Task statement:
Going through the material below, please gather all lines with the word "none" in them.

Provided records:
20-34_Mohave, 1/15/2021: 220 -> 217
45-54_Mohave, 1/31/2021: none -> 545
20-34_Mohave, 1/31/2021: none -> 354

...

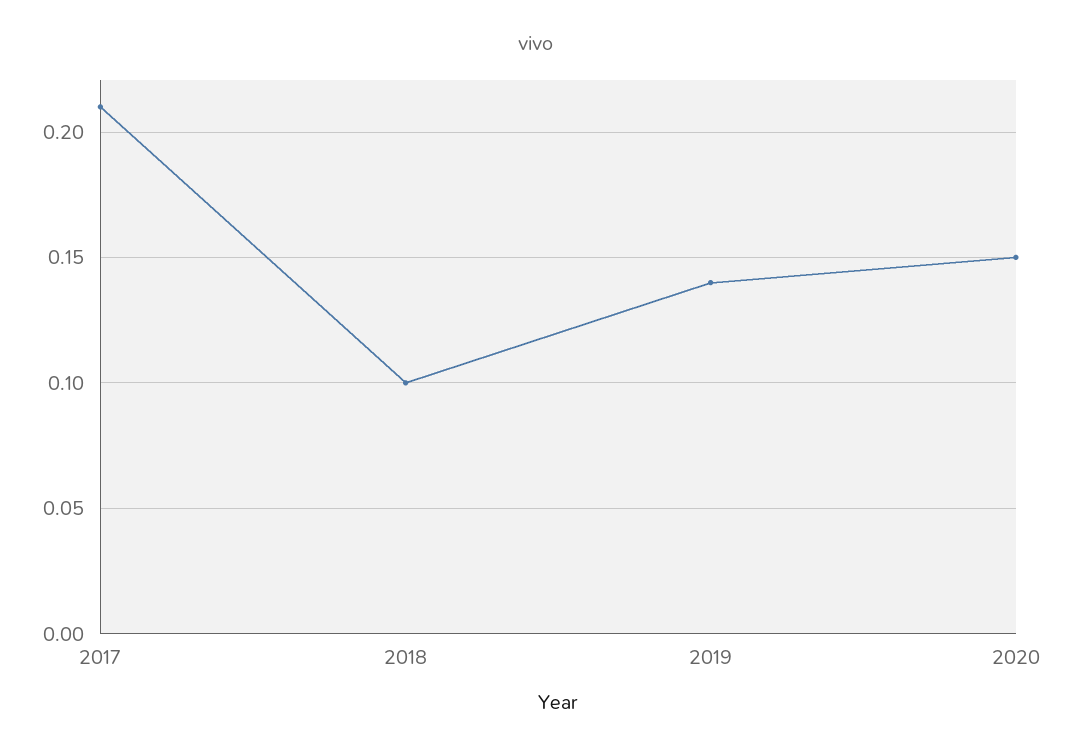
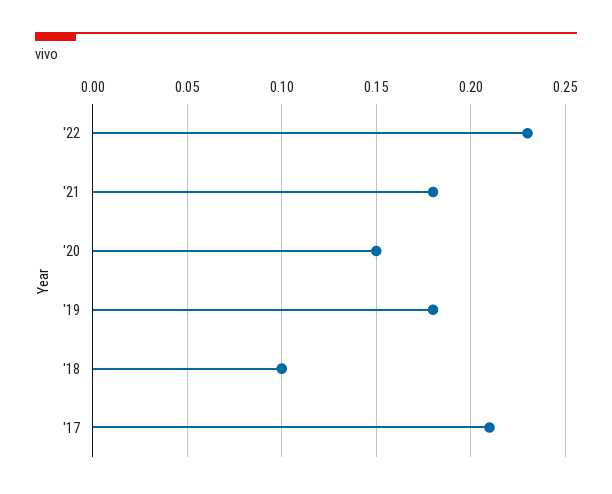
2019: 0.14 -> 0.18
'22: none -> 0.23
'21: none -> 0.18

Output for this exercise:
45-54_Mohave, 1/31/2021: none -> 545
20-34_Mohave, 1/31/2021: none -> 354
'22: none -> 0.23
'21: none -> 0.18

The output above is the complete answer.